ALEXANDRIA, Va. — The National Association of Chain Drug Stores and National Community Pharmacists Association have called on the Joint Select Committee on Deficit Reduction, known as the "super committee, and the Senate Armed Services Committee to nix an Obama administration proposal that they say would lead to higher prices and penalize use of community pharmacists by Tricare members.
NACDS and NCPA said Thursday that they have sent joint letters to the super committee and the Senate Armed Services Committee urging the rejection of the proposal.
According to the pharmacy groups, the Obama administration’s proposal would force Tricare beneficiaries to pay 30% of the cost of their medications at a retail pharmacy without capping annual cost sharing, while mail-order prescriptions would include far lower out-of-pocket costs. The administration’s plan would also increase costs by ending the incentive for drug manufacturers to offer added price concessions to the Department of Defense beyond those required by law, since the Tricare program would equalize cost sharing between preferred and nonpreferred medicines, they said.
"Rather than instituting changes that unfairly penalize beneficiaries and drive up prescription drug costs, we urge you to increase generic dispensing rates in both the Tricare retail and mail-order settings," NACDS president and chief executive officer Steve Anderson and NCPA CEO B. Douglas Hoey wrote. "We feel strongly that a greater reliance on mail order will not only fail to produce the needed savings but will also compromise patient care, increase waste and penalize those who wish to have their prescriptions filled at their local pharmacy."

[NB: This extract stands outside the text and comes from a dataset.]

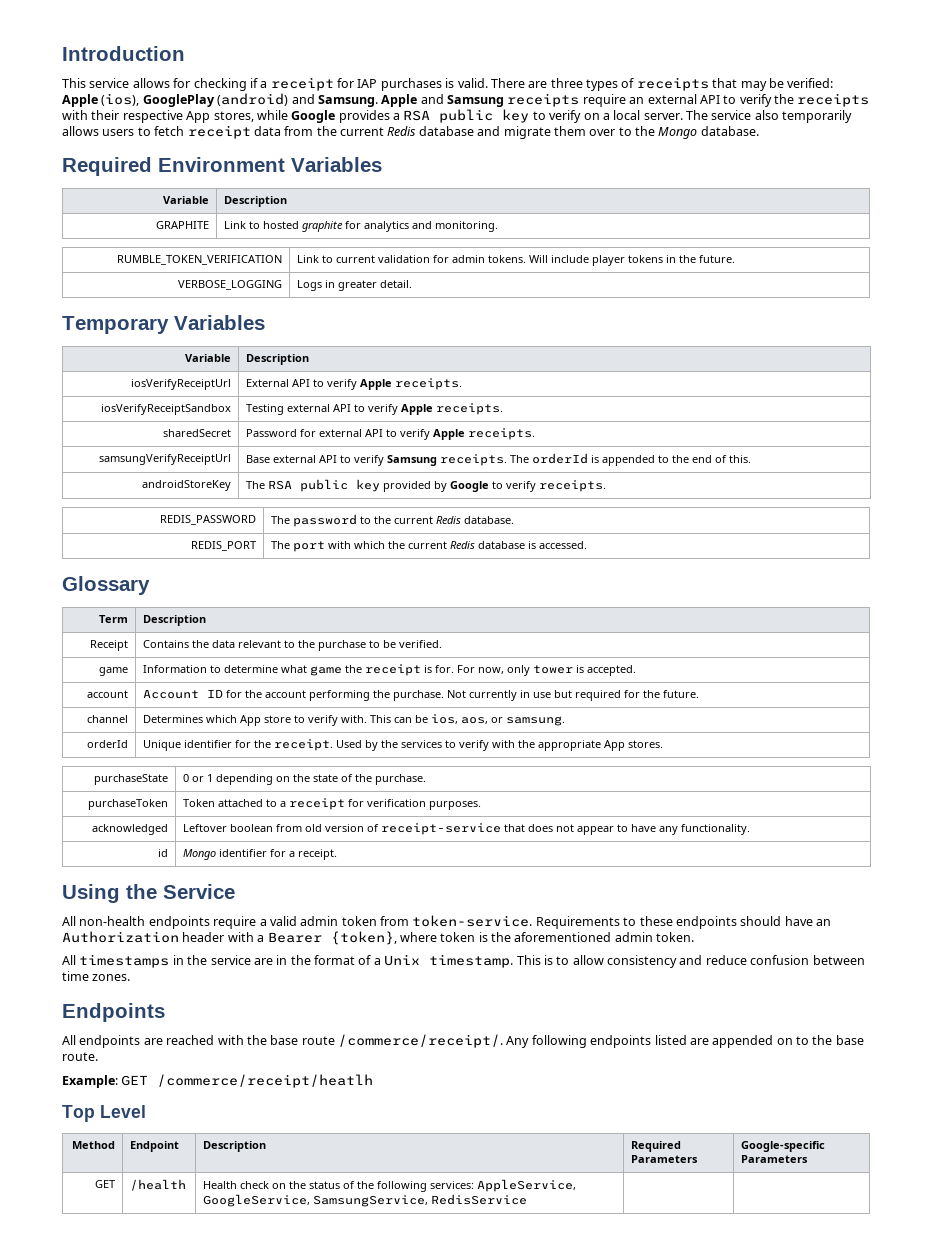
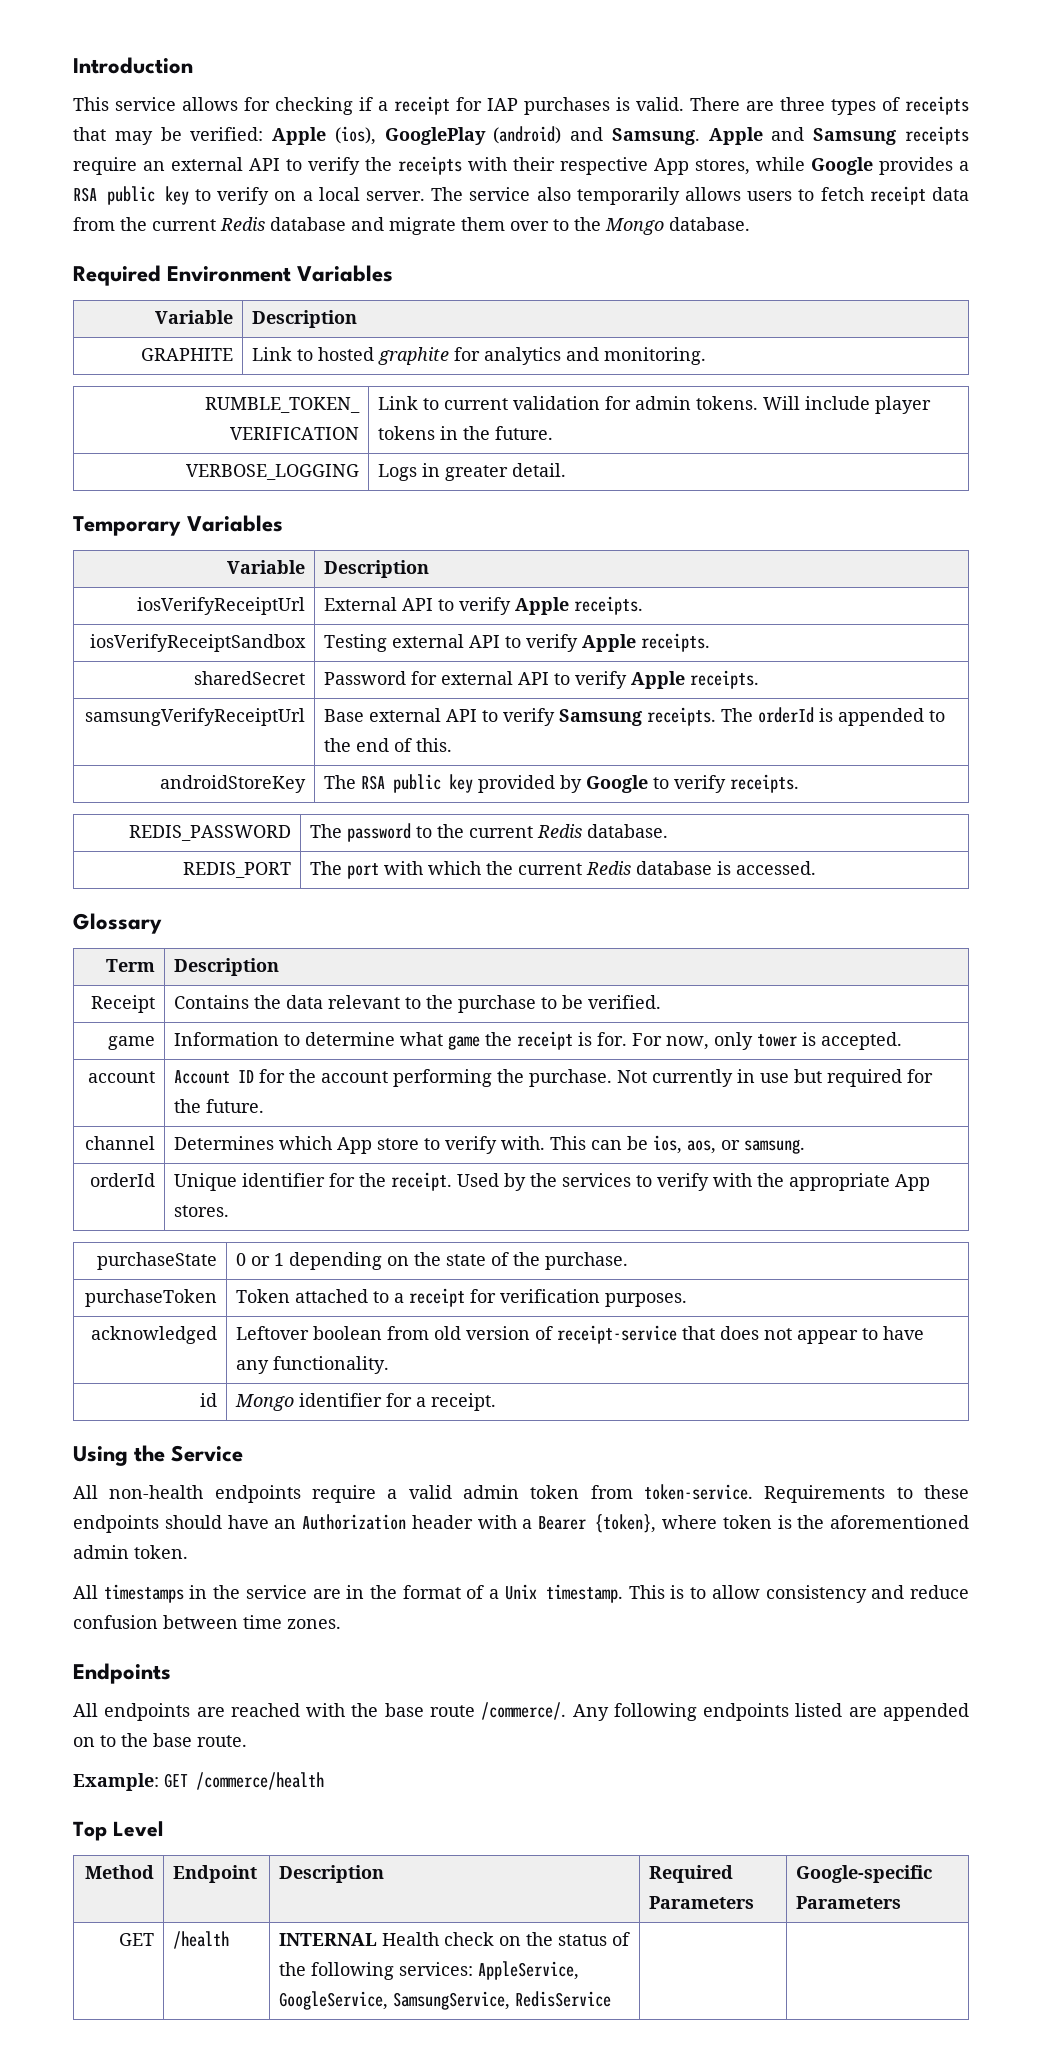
[338,1034,503,1048] /commerce/receipt/. -> [481,1702,567,1720] /commerce/.
[157,1074,374,1088] /commerce/receipt/heatlh -> [196,1772,324,1790] /commerce/health
(187, 1185) none -> [279,1933,378,1946] INTERNAL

Generic drug use in Tricare continues to lag behind that of other health care programs, NACDS and NCPA noted. The program could save $11 billion over 10 years by working with community pharmacists to maximize the appropriate use of generics and by holding its pharmacy benefit manager accountable for generic drug dispensing rates, particularly at mail order, they explained. The associations added that this cost savings should be considered as Congress prepares the National Defense Authorization Act for fiscal 2012 and deficit reduction proposals.